In one line, how would you describe yourself?
Somebody who is considered to be fun.
Why only twice? Why wasn't the question asked a third time?
From "Love Actually..." columns in the Hindustan Times (October 21 and 22, names changed):
- Dear Parag Dwivedi: You're young, you're fun, my heart is as bright as the sun. Whenever I see you I remember how tasty was my chocolate bun. Please don't make any more tea, cause I hate going pee. Your best friend, Reshma (yellow bust).
Hi Pammi: I love you my sweetheart. I am very angry with you and nowadays I am getting very bored at home. ... Lots of love, Rakesh.
Hi Anil: Thanks for all your help. But please don't call me again ... I have got into trouble because of you. Your friend, Minal.
Dear Dee: If loving you is wrong, then I don't want to be right... If you love me then give me reply by miss call. Yours I.
Hi: The smile is like a simcard & life is like cellphone, whenever u insert the simcard of a smile, a beautiful day is activated. Keep Smiling. From Kartik.
Love in the 21st, didn't you know? Miss call and simcards, don't call me again and please please don't make any more tea!
Oops, that really was "yellow bus".
The rest, from the Times of India (Delhi, November 9):
- Couple "stiff" in pic: Immigration authorities in Canada have allegedly pooh-poohed an NRI's marriage, refusing to grant his wife citizenship because the pair look too "stiff" in some wedding pictures to be a real couple. ...
There's the problem, my man! It's the pair of you that looks stiff. Ain't supposed to be the pair, got that?
Some name changes from the classified section (names not changed) (well, they are, but they aren't, you know what I mean):
- Rimple Girotra changes her name to Riimple R Girotra.
- Ramesh Girotra changes his name to Rammesh R Girotra.
- Birinder Singh Chahal changes his name to Bhai Biriindar Siingh.
Looks like a sudden outbreak of double-letter-iitis.
- Hutch set to go pink and blue from Orange: India's third largest mobile phone company, Hutch, is finally shedding its familiar black and orange corporate plumage for a spunkier pink and blue look. Designed by Ogilvy & Mather ... the new colours will reflect the cohesive face of the new Hutch. ... Colour experts said both pink and blue are new age colours ... Blue is said to be the colour of success and prosperity ... blue also depicts a connection with the masses.
... Pink represents strength and yet has a young and trendy feel.
I have some questions. One, how do you "design" colours, and if you do, is it something you can put on your resume? ("In 1997, I designed green for DTC bus tickets"). Two, how does a colour -- a colour! -- "depict a connection with the masses"? Three, why should pink represent strength "yet" be young and trendy? Meaning, why the "yet"?
And most important, four: how do you become a colour expert? I mean, I hereby pronounce that pink and blue are painful colours that represent chickens and fingernails, yet have a middle-aged and vaguely oily feel.

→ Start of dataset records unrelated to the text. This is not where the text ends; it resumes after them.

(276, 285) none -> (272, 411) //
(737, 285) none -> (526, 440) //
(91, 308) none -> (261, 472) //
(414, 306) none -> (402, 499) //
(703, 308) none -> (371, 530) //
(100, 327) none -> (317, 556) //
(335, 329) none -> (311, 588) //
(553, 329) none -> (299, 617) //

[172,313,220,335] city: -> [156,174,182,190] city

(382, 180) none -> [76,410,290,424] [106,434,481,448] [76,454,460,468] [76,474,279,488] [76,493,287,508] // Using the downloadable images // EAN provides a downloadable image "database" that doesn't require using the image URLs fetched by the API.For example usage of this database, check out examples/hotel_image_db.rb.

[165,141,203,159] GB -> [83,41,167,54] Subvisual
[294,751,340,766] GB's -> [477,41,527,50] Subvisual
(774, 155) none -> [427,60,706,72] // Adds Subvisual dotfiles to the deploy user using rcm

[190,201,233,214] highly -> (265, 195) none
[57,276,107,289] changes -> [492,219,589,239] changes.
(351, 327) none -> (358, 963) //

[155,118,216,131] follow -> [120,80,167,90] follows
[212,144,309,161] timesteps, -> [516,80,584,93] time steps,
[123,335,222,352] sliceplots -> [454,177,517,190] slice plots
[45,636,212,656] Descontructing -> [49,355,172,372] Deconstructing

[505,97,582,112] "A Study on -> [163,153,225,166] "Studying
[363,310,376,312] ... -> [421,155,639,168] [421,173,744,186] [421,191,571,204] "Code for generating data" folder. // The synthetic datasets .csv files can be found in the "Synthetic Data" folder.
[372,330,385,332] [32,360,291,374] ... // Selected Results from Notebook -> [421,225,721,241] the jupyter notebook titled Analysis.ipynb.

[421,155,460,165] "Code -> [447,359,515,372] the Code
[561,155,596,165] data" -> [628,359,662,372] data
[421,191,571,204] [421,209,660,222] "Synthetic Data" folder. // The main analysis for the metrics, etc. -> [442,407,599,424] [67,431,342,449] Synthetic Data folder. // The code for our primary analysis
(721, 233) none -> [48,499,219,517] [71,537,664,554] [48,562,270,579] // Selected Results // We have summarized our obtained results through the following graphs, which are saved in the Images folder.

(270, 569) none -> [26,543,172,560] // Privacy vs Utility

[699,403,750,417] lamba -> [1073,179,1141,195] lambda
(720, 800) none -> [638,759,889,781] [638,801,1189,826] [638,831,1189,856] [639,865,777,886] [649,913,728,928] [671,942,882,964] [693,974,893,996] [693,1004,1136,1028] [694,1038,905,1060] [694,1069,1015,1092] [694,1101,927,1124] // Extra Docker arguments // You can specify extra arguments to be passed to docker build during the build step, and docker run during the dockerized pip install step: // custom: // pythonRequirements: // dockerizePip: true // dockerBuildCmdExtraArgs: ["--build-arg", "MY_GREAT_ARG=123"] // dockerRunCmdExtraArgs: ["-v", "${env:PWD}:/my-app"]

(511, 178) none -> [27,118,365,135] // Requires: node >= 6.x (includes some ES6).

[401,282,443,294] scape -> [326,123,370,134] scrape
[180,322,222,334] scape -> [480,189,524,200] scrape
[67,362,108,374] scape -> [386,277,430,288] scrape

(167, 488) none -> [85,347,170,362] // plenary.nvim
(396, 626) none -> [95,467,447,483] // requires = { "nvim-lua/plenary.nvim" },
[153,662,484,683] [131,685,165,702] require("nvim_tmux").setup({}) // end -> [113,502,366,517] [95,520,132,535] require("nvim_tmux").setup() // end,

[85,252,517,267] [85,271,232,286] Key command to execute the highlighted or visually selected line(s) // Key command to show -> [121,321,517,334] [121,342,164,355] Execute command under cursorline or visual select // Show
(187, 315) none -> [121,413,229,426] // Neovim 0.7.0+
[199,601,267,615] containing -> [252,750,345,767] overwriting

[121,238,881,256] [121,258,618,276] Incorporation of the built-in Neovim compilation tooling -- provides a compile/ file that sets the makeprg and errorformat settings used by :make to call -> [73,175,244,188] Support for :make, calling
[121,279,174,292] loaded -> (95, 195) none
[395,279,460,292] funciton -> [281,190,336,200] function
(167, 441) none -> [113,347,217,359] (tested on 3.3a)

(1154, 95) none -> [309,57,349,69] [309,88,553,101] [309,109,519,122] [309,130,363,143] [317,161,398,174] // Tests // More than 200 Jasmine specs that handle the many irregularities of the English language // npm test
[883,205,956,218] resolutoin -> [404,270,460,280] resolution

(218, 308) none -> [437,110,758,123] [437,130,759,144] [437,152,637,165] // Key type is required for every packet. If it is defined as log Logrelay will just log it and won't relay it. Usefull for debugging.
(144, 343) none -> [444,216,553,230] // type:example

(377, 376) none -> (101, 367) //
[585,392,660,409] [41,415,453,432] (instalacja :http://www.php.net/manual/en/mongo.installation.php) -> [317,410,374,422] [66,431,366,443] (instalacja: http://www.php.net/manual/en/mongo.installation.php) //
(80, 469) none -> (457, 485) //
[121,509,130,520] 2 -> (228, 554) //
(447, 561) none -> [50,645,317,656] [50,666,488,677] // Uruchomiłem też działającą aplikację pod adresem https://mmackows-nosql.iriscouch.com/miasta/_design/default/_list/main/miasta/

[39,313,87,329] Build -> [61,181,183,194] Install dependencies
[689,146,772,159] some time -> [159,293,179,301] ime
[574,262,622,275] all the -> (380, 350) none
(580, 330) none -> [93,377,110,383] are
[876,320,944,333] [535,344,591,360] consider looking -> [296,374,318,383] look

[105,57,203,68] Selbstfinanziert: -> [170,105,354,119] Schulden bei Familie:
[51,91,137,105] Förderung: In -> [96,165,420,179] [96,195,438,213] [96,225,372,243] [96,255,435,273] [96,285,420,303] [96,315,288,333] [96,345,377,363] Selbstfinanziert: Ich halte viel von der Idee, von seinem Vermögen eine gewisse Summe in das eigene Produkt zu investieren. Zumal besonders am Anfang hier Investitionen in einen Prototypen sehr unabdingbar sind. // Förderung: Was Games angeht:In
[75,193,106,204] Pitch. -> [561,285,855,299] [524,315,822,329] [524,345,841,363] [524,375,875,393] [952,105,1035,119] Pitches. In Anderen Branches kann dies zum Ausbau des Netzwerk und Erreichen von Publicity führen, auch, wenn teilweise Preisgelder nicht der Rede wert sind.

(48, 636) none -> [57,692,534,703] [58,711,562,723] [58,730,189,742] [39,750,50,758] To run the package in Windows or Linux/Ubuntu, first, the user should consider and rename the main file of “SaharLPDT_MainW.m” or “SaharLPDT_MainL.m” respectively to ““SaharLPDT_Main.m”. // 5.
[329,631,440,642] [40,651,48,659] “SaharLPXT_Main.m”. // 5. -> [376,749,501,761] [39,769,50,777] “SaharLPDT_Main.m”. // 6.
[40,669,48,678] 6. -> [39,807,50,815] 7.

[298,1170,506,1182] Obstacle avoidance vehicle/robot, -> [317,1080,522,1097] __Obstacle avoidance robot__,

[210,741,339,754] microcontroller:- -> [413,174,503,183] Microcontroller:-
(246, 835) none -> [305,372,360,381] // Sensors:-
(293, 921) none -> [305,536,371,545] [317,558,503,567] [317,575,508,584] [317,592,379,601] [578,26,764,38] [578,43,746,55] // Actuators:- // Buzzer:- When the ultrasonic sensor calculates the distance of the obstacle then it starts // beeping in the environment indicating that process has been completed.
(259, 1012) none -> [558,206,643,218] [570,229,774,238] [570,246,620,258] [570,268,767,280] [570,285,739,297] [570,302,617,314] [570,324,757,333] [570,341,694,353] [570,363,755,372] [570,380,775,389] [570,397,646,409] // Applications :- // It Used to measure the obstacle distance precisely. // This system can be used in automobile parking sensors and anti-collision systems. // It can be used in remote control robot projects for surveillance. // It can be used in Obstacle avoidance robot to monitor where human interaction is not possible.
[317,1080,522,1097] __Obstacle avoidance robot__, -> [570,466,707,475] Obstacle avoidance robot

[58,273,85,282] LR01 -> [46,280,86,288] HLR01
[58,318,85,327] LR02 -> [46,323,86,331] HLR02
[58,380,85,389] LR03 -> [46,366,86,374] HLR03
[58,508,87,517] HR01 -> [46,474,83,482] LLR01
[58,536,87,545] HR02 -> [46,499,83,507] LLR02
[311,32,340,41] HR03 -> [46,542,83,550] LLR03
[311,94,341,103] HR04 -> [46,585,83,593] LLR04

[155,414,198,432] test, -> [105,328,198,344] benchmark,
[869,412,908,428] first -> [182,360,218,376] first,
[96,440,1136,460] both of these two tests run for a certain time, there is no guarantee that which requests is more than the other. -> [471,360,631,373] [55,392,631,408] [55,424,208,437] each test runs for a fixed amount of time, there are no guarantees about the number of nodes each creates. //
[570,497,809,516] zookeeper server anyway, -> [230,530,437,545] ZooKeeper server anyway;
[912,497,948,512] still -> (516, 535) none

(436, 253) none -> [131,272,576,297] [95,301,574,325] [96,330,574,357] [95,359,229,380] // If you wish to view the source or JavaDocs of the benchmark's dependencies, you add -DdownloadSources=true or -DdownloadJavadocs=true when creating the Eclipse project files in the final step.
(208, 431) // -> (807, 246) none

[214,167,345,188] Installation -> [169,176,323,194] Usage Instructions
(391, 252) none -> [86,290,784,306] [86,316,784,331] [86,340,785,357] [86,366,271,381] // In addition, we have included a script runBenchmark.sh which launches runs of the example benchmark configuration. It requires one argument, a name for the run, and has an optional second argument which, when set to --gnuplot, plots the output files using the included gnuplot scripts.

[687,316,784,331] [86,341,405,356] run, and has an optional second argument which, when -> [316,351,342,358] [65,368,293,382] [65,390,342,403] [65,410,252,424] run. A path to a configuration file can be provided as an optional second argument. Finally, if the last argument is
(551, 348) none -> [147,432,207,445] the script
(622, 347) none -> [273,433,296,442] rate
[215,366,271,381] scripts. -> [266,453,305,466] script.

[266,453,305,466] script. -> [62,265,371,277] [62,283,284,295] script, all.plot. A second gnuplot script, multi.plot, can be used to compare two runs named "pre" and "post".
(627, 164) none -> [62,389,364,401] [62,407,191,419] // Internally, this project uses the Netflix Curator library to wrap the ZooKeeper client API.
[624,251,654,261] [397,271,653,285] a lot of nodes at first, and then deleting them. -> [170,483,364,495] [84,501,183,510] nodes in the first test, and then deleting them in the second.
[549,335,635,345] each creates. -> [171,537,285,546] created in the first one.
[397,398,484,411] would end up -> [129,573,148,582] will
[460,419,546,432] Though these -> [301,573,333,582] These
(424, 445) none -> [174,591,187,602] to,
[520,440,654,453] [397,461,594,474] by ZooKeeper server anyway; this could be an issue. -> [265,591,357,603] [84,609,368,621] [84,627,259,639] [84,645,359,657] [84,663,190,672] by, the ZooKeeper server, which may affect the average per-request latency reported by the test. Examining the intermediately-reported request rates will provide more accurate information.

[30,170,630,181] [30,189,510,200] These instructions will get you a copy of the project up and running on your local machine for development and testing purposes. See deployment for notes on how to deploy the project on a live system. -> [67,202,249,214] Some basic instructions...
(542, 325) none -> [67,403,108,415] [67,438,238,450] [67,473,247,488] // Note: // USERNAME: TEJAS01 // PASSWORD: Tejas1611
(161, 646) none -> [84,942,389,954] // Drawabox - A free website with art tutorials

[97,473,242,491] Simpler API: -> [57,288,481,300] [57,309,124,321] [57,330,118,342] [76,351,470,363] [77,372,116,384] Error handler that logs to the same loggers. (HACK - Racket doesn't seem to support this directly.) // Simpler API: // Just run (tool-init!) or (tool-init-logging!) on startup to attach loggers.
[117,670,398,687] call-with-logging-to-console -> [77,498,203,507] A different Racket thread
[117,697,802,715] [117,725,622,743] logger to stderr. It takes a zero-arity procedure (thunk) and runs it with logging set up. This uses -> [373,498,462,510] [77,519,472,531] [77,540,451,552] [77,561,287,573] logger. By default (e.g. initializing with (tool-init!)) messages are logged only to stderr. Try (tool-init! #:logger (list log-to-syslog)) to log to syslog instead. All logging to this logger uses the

I shall now await being anointed, and then quoted widely, as a "colour expert."
11 comments:
Hilarious che!
numerology, colorology, all same to same ways of making money. but a pink and blue Orange?! what ever happened to branding and such?
Charu, actually the same news item about Hutch and the colours said that Hutch had leased (licensed?) the "Orange" name and logo etc from Orange in the UK for use in the Bombay market. I have no idea why they did this or what sense it makes, but you may have noticed that Hutch is Orange only in Bombay. Everywhere else in India they are Hutch.
So anyway, the lease is about to expire and either Hutch or Orange or both don't want to renew it, so presumably we won't have a pink and blue Orange.
Hey Dilip
this pink and blue thing is fairly nonsensical and i think something the agency came up with as they always do when designing a logo, but there IS research that shows that people are influenced by visual primes, operationalized as colours. (Mandel & Johnson, "when web pages influence choice: Effects of Visual primes on experts and novices," Journal of Consumer Research, 2002)
if there's one fascinating thing i've come across again and again in this year of studying consumer behavior, its how consumers can be influenced by the darndest things!
n!
neela, am always impresed with the way you cite from papers. I never remember :(
am reading 'emotional design' now - where the author drools over the shape of his tea pots and how that affects his tea drinking experience. well, not quite but somewhat.
yes, there is a lot of belief that visual factors matter. I studied semiotics myself. but when the twist and spin occurs, such as pink represents strength, I begin to lose patience.
Dilip, yes it is now hutch everywhere. they went thru a 'Orange or Hutch?' phase briefly. I think they anyway started off as hutchinson max blah blah.
Neela, what are "visual primes, operationalized as colours"? I'm lost.
As for consumers being influenced by the darndest things, that's so true.
Then again, I'm influenced by egrets. Not one major corporate has taken note of this yet and put egrets in their ads.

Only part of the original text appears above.